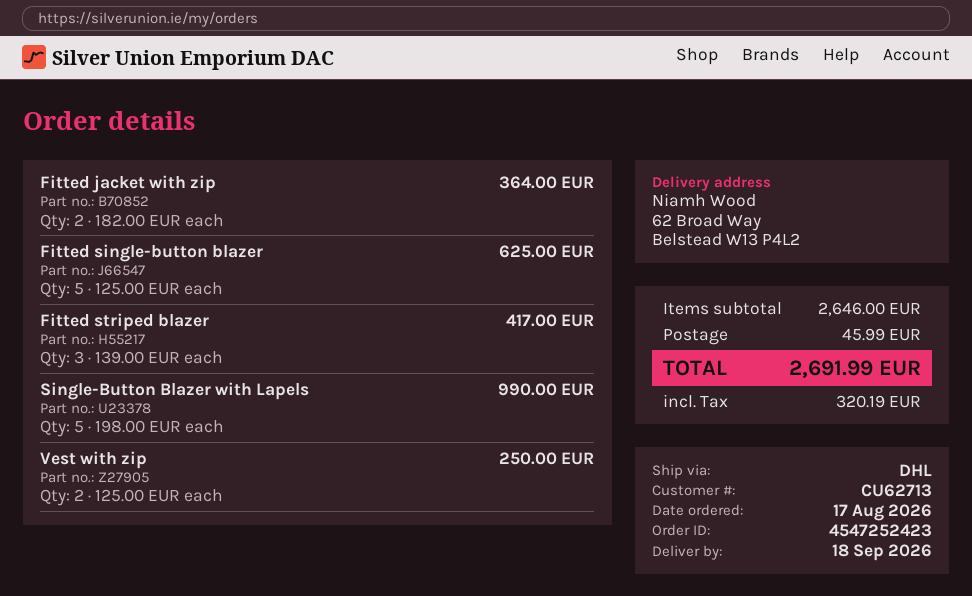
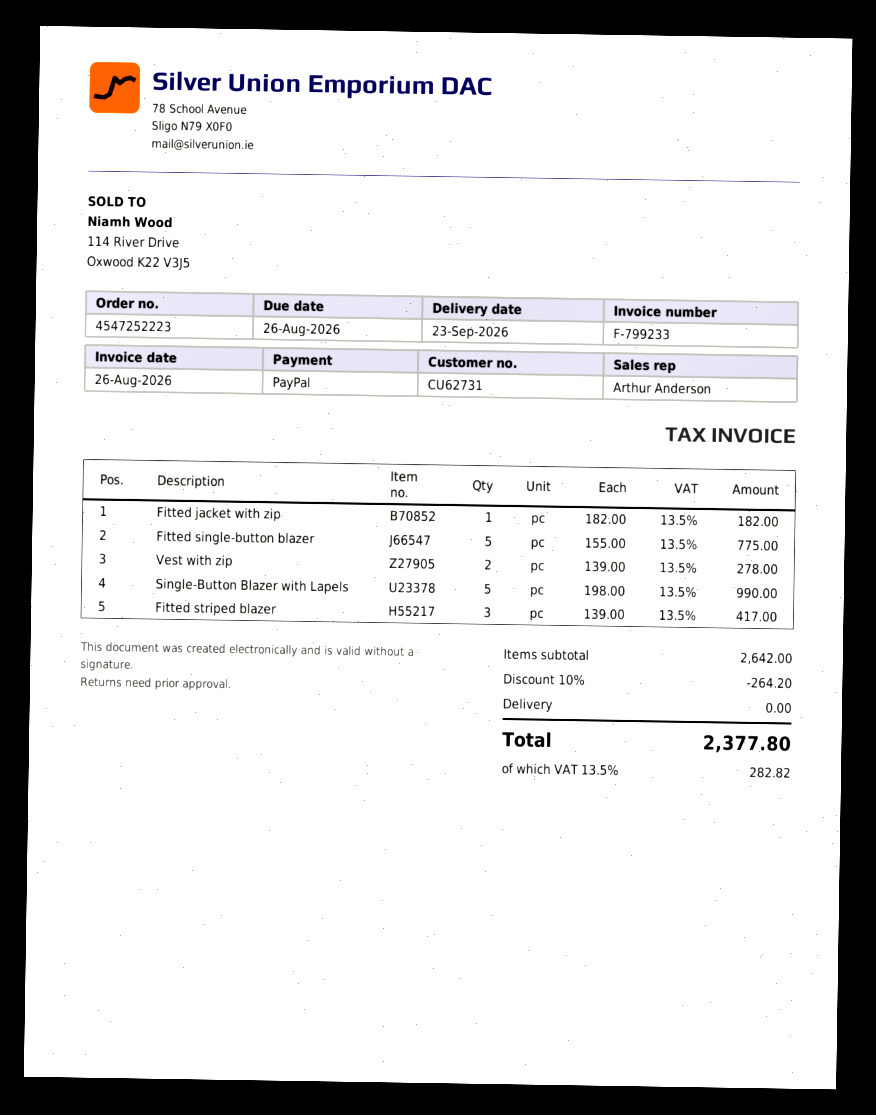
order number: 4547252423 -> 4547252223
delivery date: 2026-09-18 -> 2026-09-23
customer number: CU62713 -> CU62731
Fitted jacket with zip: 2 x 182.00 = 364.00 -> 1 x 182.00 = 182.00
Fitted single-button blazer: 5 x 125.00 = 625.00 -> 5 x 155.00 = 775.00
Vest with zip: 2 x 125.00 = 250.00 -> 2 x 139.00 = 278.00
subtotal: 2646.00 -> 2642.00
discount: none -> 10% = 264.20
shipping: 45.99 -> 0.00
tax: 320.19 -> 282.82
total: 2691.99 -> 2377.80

WHAT THE TASK REQUIRES >>
Starting at the line that contains "shipping: 45.99 -> 0.00", copy each line through the last one in the records, exactly, and output nothing else.

ANSWER TO THE EXERCISE >>
shipping: 45.99 -> 0.00
tax: 320.19 -> 282.82
total: 2691.99 -> 2377.80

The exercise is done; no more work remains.